RACFs identify nursing care needs of residents through a residential classification scale, while management of MPSs allocates funding to service provision.

CONCLUSIONS

The significant factor of funding beds (MPS) not the delivery of nursing care required by residents (RACFs) does impact on the implementation of a palliative approach for residents and, hence, the delivery of quality nursing care. Nursing management should consider funding implications when allocating resources to services in MPSs.

摘要

背景

澳大利亚的老年护理机构资金近期经历了改革。
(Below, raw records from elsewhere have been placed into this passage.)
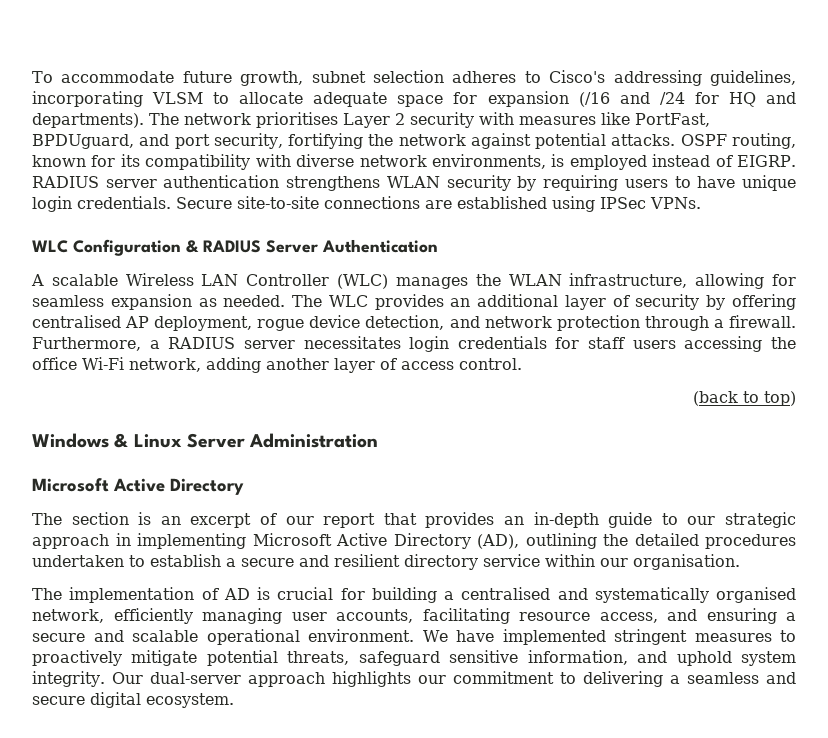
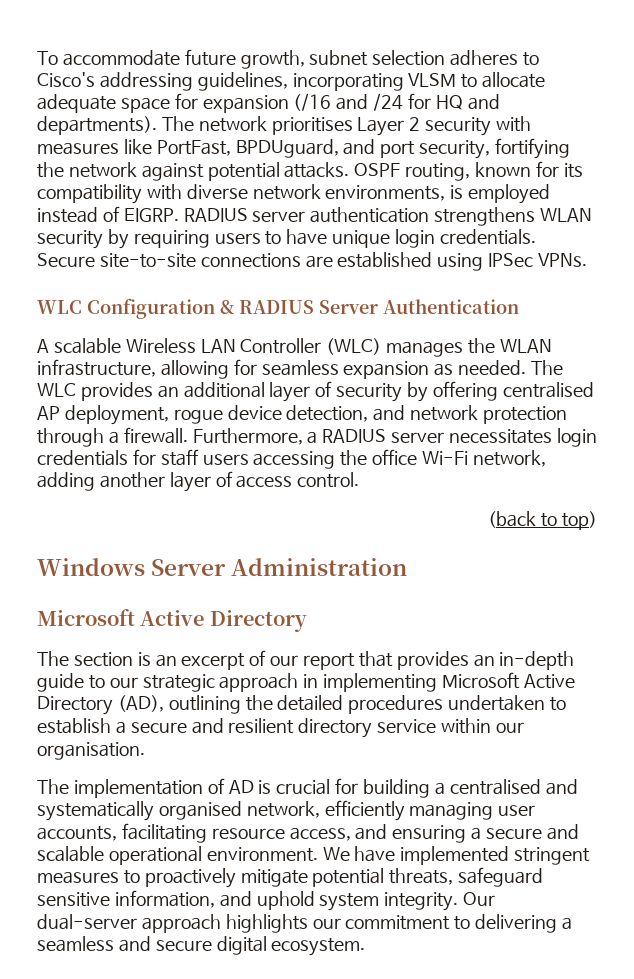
- Windows & Linux Server Administration
+ Windows Server Administration

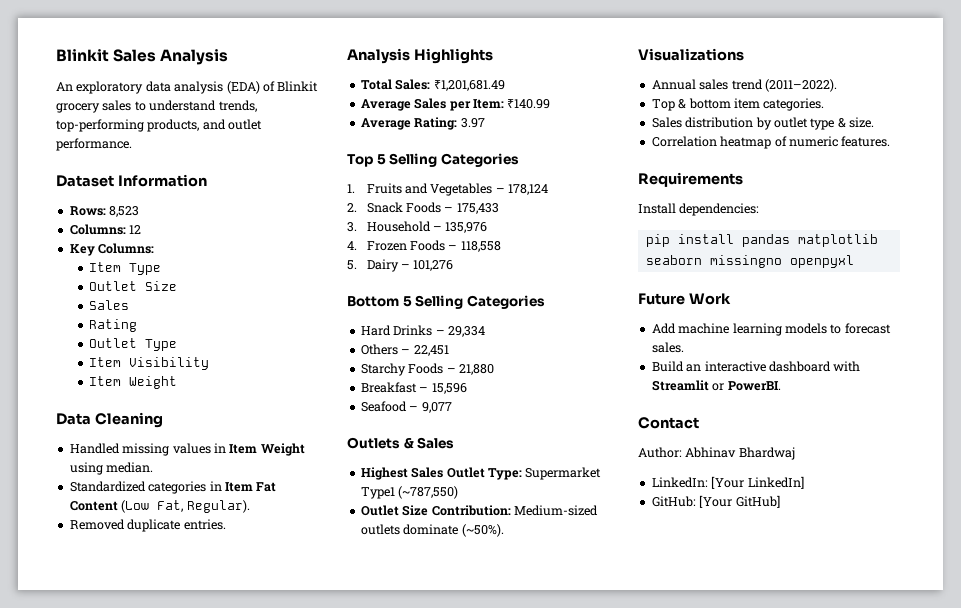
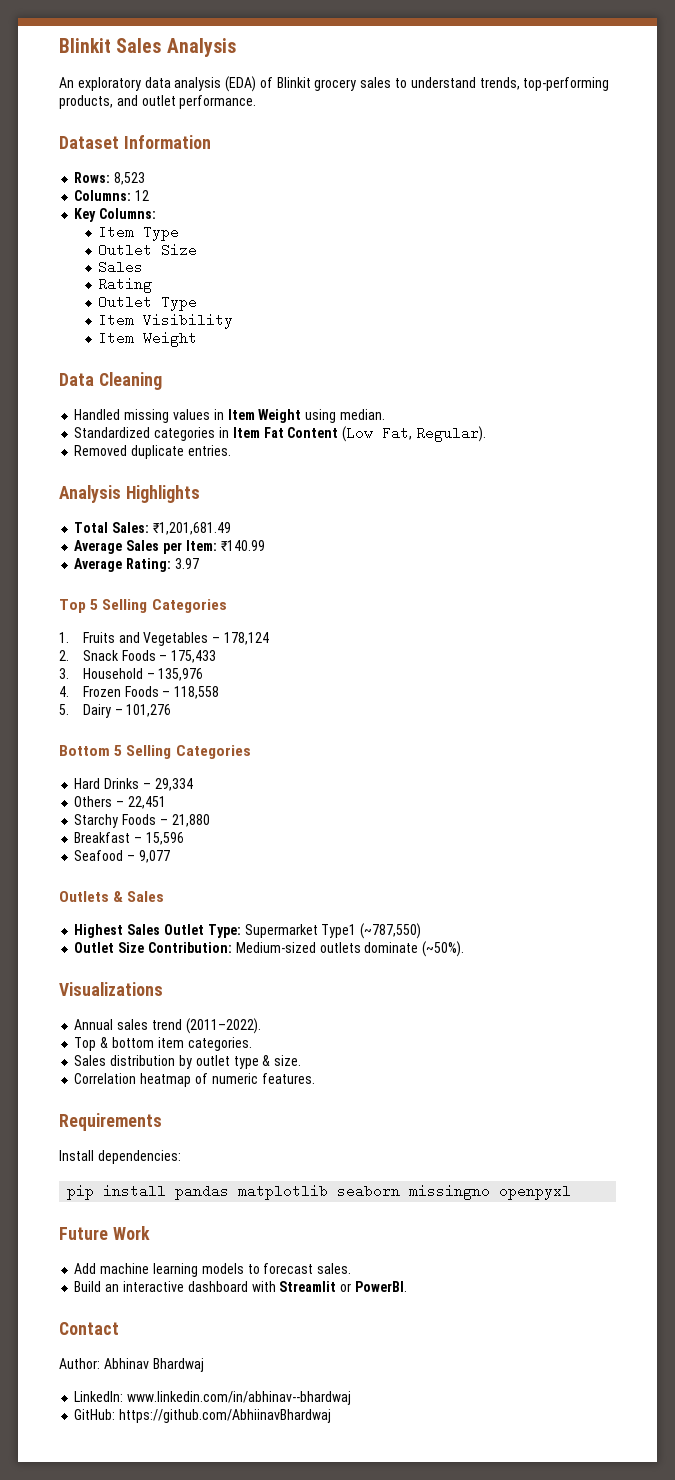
- LinkedIn: [Your LinkedIn]
+ LinkedIn: www.linkedin.com/in/abhinav--bhardwaj
- GitHub: [Your GitHub]
+ GitHub: https://github.com/AbhiinavBhardwaj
与这些财政发展同步,澳大利亚政府委托制定了《老年护理机构姑息治疗指南》,该指南解决了与老年护理机构临终服务相关的不公平问题。

目的

本文献综述描述了澳大利亚老年护理机构(RACF)和多用途服务机构(MPS)之间的资金差异,并借此揭示资金差异对老年护理机构居民临终关怀和姑息治疗服务提供的影响。

研究结果

政府资助政策使RACF有机会通过资助个体居民确定的医疗需求来采用和实施指南及标准。相比之下,MPS通过商定的(政府和机构)床位数量获得资金,为居民提供护理服务。这种资金分配构成了MPS提供服务的一般综合收入。

关键问题

RACF通过居住分类量表确定居民的护理需求,而MPS的管理则将资金分配用于服务提供。

结论

按床位(MPS)而非居民所需护理服务(RACF)进行资金分配这一重要因素,确实会影响为居民实施姑息治疗方法,进而影响优质护理服务的提供。护理管理部门在为MPS的服务分配资源时应考虑资金问题。